Wr. Gemeinderat - SP-Deutsch: "SPÖ wirtschaftet ordentlich und nimmt soziale Verantwortung wahr"

Wirtschaftskompetenz der Strache-FPÖ liegt offensichtlich in privaten Auslandskonten und vor Gericht

Wien (OTS/SPW-K) - "Das Thema der Aktuellen Stunde ist ein
billiges Manöver der FPÖ um von ihrer drohenden Wahlniederlage am 10.Oktober abzulenken!", stellt SPÖ-Gemeinderat Christian Deutsch fest. "Alle Beteiligungen, Bilanzen und Personalentsendungen im Umfeld der Wiener SPÖ sind klar nachvollziehbar. Bilanzen der Kapitalgesellschaften sind im Firmenbuch offengelegt. Wir wirtschaften ordentlich und nehmen unsere soziale Verantwortung wahr", sagt Deutsch.

Es sei politischen Parteien nicht untersagt, sich wirtschaftlich zu betätigen. Es besteht kein Berufsverbot für Angehörige von politischen Mandataren, sagt Deutsch. "Unternehmen in einem Naheverhältnis zu einer politischen Partei müssen sich dem Wettbewerb am Markt stellen und die gesetzlichen Bestimmungen einhalten - wie alle anderen Unternehmen auch. Mit der heutigen Diskussion schadet die Wiener Opposition nicht nur diesen Unternehmen, sondern auch dem gesamten Wirtschaftsstandort Wien!"

Bei der FPÖ ortet der SPÖ-Gemeinderat schlicht Neid: die FPÖ hat keinen einzigen, ihr nahestehenden Betrieb vorzuweisen, der erfolgreich wirtschaftet. "Die blauen und blau-schwarzen Netzwerke haben nur wirtschaftliche Trümmerfelder hinterlassen bis hin zu einem bankrotten Bundesland", sagt Deutsch.

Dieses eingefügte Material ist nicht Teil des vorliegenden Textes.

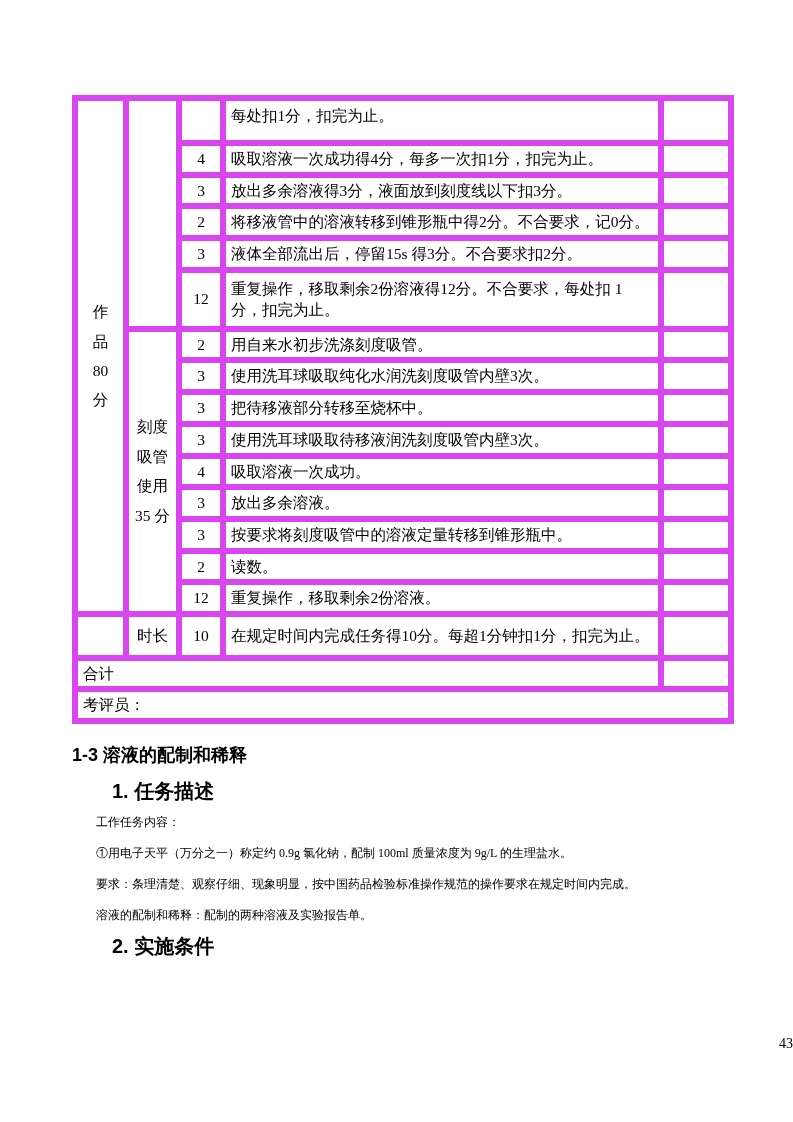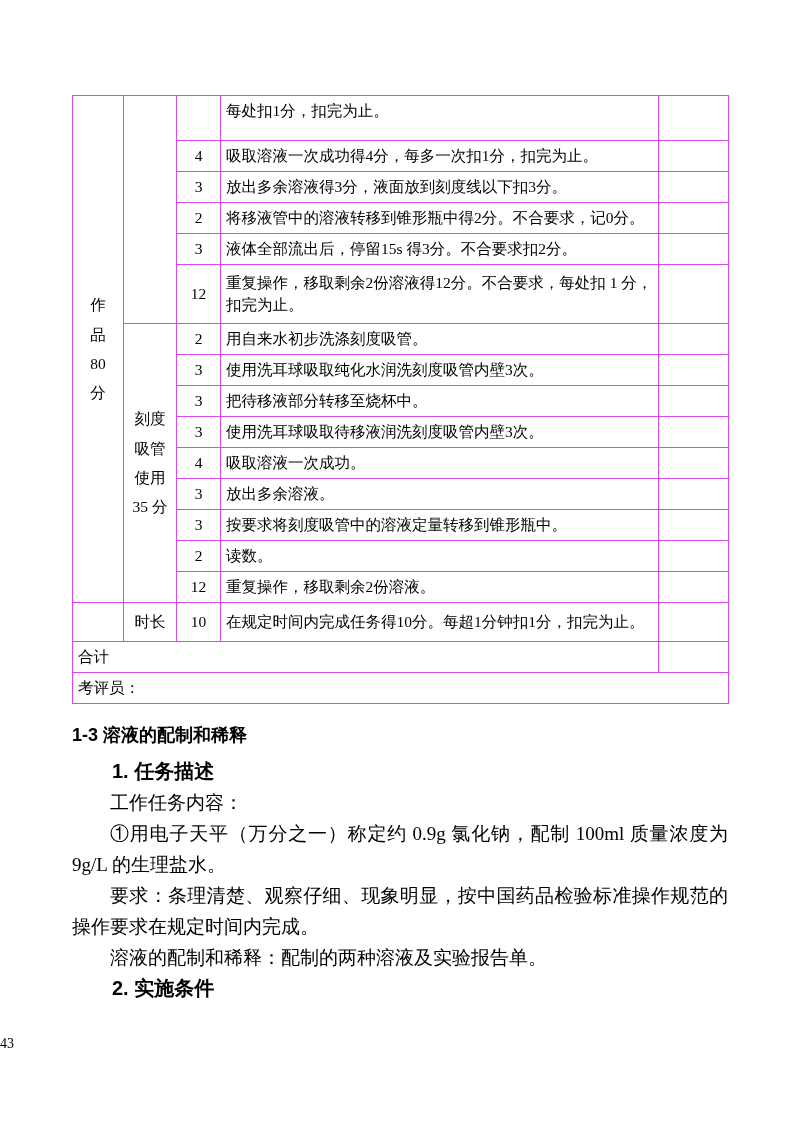"每处扣1分，扣完为止。" .rubric td { border: 1px solid #d946ef -> 6px solid #d946ef }
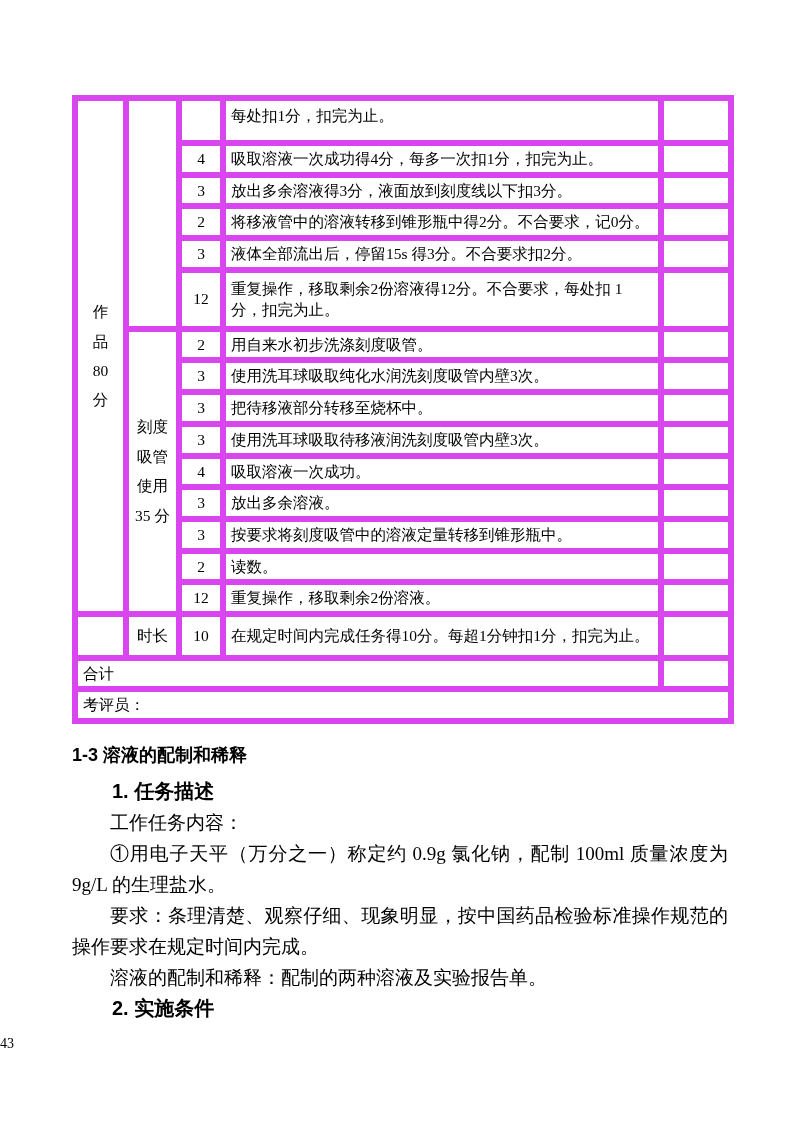"工作任务内容：" p.body-line { font-size: 19px -> 12px }
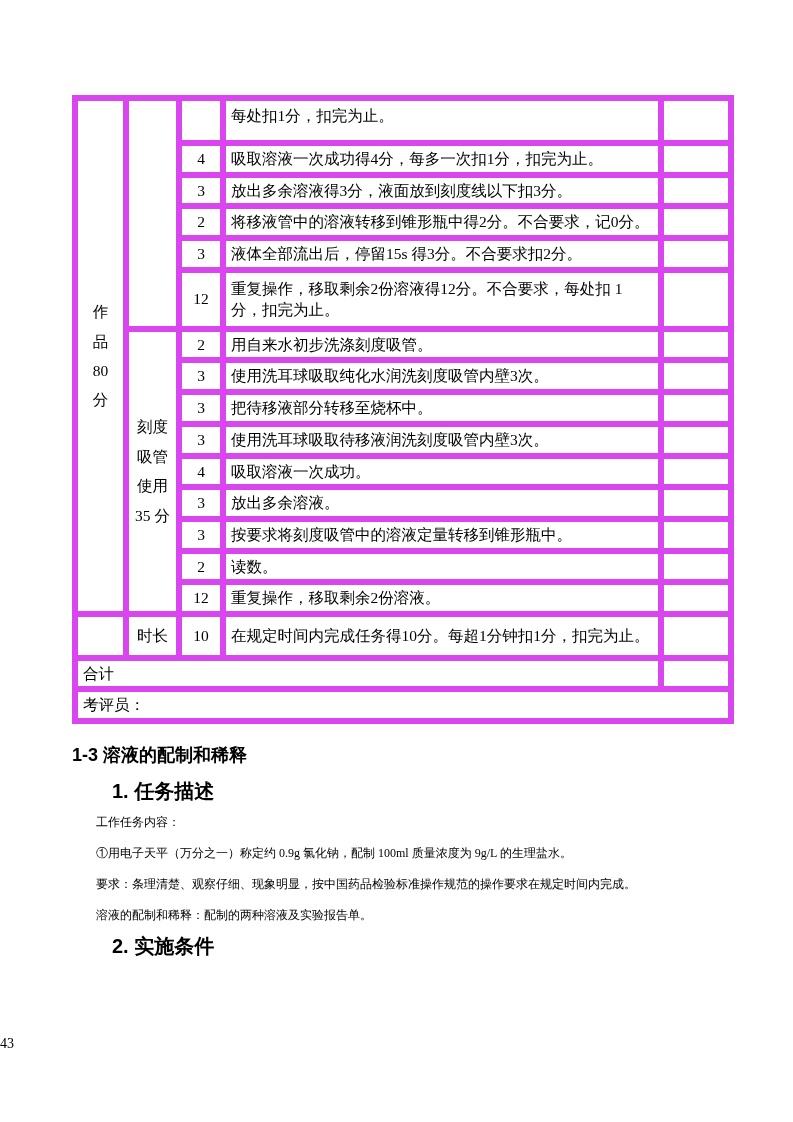"43" .page-number { text-align: left -> right }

"Es gibt allerdings einige Fragen, die FPÖ-Chef Strache beantworten sollte: kann die FPÖ ausschließen, dass in der Haider-Ära Gelder aus Lybien oder dem Irak in die blaue Parteikassa geflossen sind? Kann Strache ausschließen, dass Gelder aus dem Eurofighter-Deal und dem BUWOG-Verkauf an die FPÖ geflossen sind? Und aus welchen Mitteln bezahlt Strache eigentlich die permanente Hetzkampagne, mit der er die Stadt überschwemmt?", fragt der SPÖ-Gemeinderat.

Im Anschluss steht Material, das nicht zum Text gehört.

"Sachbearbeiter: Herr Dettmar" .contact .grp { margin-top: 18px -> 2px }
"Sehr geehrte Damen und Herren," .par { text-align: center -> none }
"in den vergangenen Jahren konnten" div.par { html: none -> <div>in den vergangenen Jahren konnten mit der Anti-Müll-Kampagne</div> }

Deutsch erinnert daran, dass kein einziger SPÖ-Politiker oder Manager eines der SPÖ nahestehenden Unternehmens vor Gericht steht. "Es ist der ehemalige Freiheitliche, dann ÖVP-Finanzminister Grasser, der im Verdacht steht, beim Verkauf der Bundeswohnungen Provisionen kassiert zu haben, als den BUWOG-Mietern ihre Wohnungen zu Schleuderpreisen unter'm Hintern verkauft wurden. Er steht auch im Verdacht, gegen Bezahlung Gesetzesentscheidungen im Sinne bestimmter Firmen beeinflusst zu haben. Die blaue Wirtschaftskompetenz liegt anscheinend entweder bei privaten Schwarzkonten im Ausland oder im Häfen!", findet Deutsch deutliche Worte.